• **Task objective**
Only the lines from the one containing "Grand total | Cost: 108340 -> 115660" to the end of the data should be copied, exactly and without pictures.

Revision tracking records
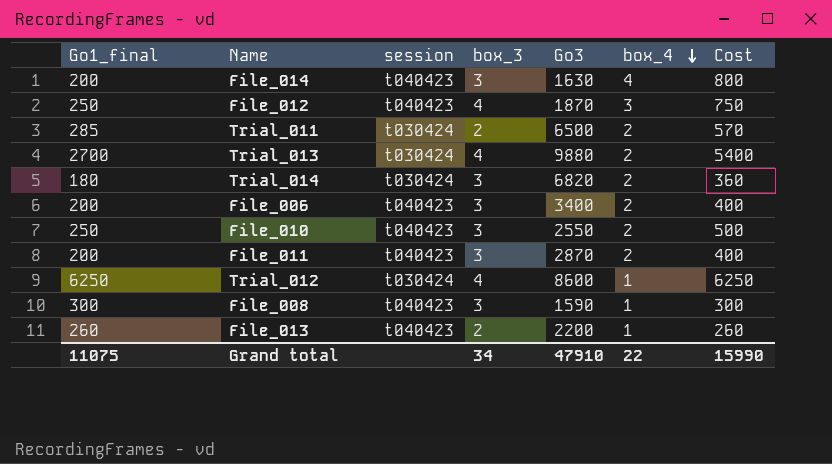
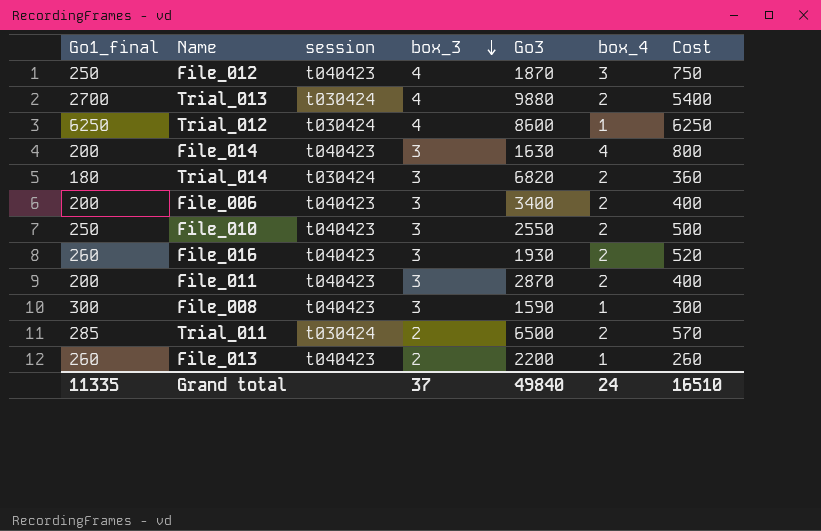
row order: box_4 descending -> box_3 descending
row File_016: none -> 260 | t040423 | 3 | 1930 | 2 | 520
Grand total | Go1_final: 11075 -> 11335
Grand total | box_3: 34 -> 37
Grand total | Go3: 47910 -> 49840
Grand total | box_4: 22 -> 24
Grand total | Cost: 15990 -> 16510

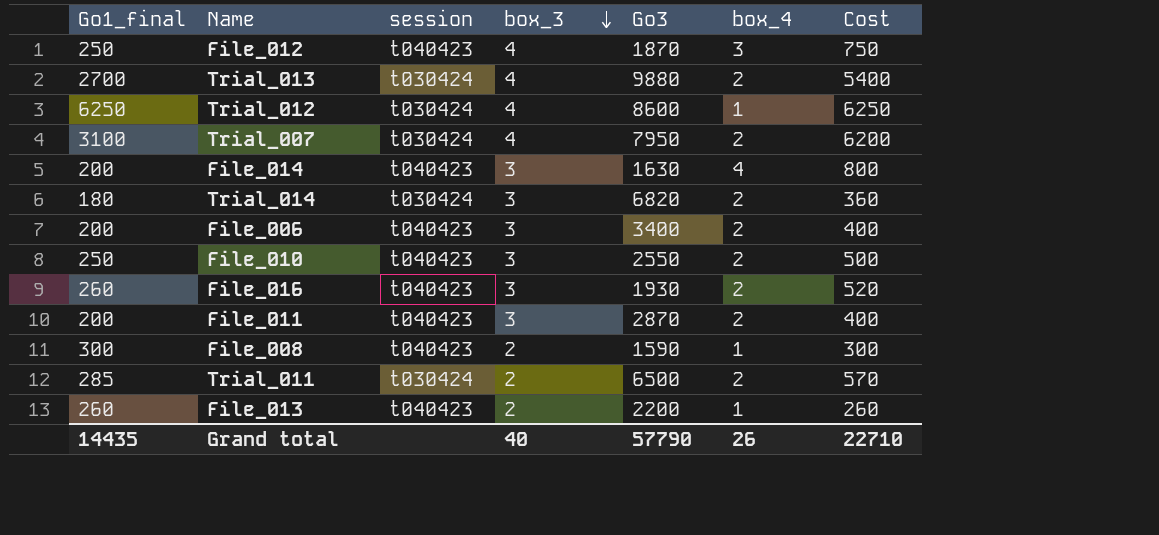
row Trial_007: none -> 3100 | t030424 | 4 | 7950 | 2 | 6200
File_008 | box_3: 3 -> 2
Grand total | Go1_final: 11335 -> 14435
Grand total | box_3: 37 -> 40
Grand total | Go3: 49840 -> 57790
Grand total | box_4: 24 -> 26
Grand total | Cost: 16510 -> 22710

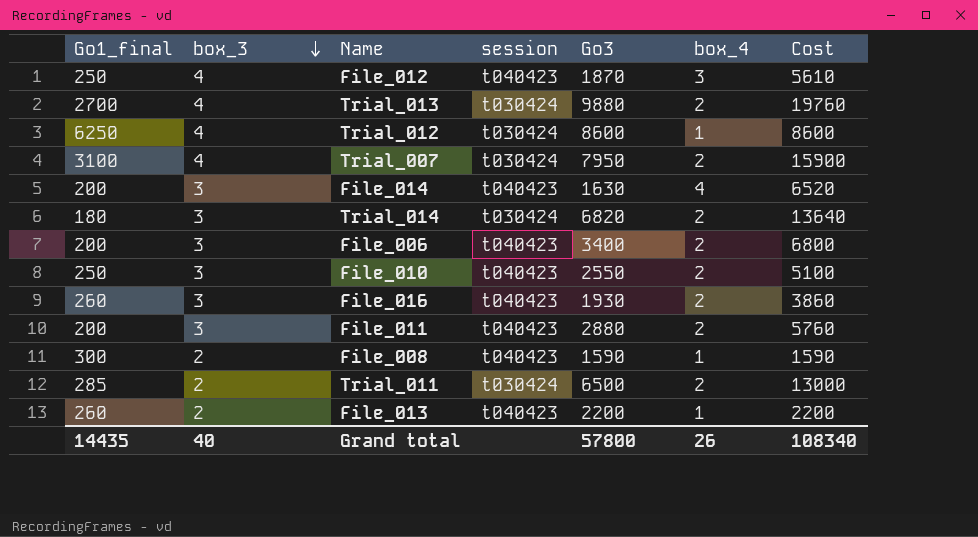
column box_3 | position: 4 -> 2
column Cost | formula: [Go1_final] * [box_4] -> [Go3] * [box_4]
File_011 | Go3: 2870 -> 2880
Grand total | Go3: 57790 -> 57800
Grand total | Cost: 22710 -> 108340

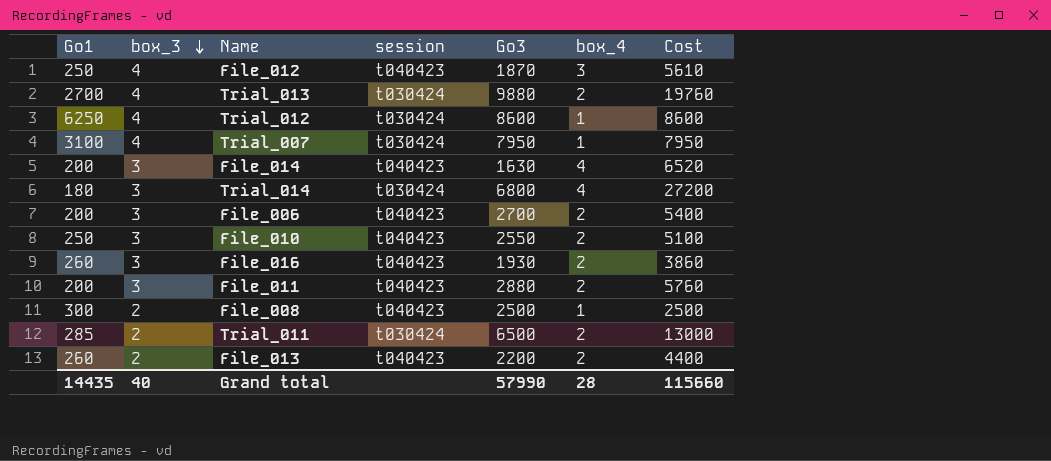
column name: Go1_final -> Go1
Trial_007 | box_4: 2 -> 1
Trial_007 | Cost: 15900 -> 7950
Trial_014 | Go3: 6820 -> 6800
Trial_014 | box_4: 2 -> 4
Trial_014 | Cost: 13640 -> 27200
File_006 | Go3: 3400 -> 2700
File_006 | Cost: 6800 -> 5400
File_008 | Go3: 1590 -> 2500
File_008 | Cost: 1590 -> 2500
File_013 | box_4: 1 -> 2
File_013 | Cost: 2200 -> 4400
Grand total | Go3: 57800 -> 57990
Grand total | box_4: 26 -> 28
Grand total | Cost: 108340 -> 115660

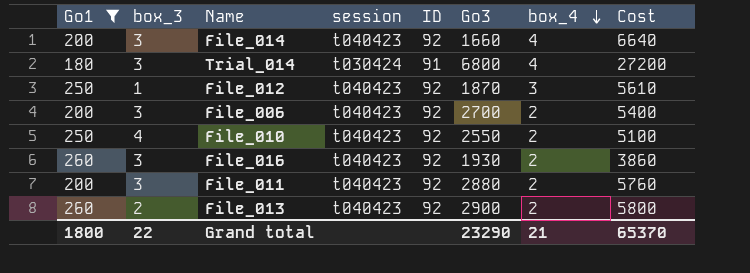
filter: none -> Go1 <= 260
row order: box_3 descending -> box_4 descending
column ID | position: none -> 5
File_014 | Go3: 1630 -> 1660
File_014 | Cost: 6520 -> 6640
File_012 | box_3: 4 -> 1
File_010 | box_3: 3 -> 4
File_013 | Go3: 2200 -> 2900
File_013 | Cost: 4400 -> 5800
Grand total | Go1: 14435 -> 1800
Grand total | box_3: 40 -> 22
Grand total | Go3: 57990 -> 23290
Grand total | box_4: 28 -> 21
Grand total | Cost: 115660 -> 65370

• **Your solution**
Grand total | Cost: 108340 -> 115660

filter: none -> Go1 <= 260
row order: box_3 descending -> box_4 descending
column ID | position: none -> 5
File_014 | Go3: 1630 -> 1660
File_014 | Cost: 6520 -> 6640
File_012 | box_3: 4 -> 1
File_010 | box_3: 3 -> 4
File_013 | Go3: 2200 -> 2900
File_013 | Cost: 4400 -> 5800
Grand total | Go1: 14435 -> 1800
Grand total | box_3: 40 -> 22
Grand total | Go3: 57990 -> 23290
Grand total | box_4: 28 -> 21
Grand total | Cost: 115660 -> 65370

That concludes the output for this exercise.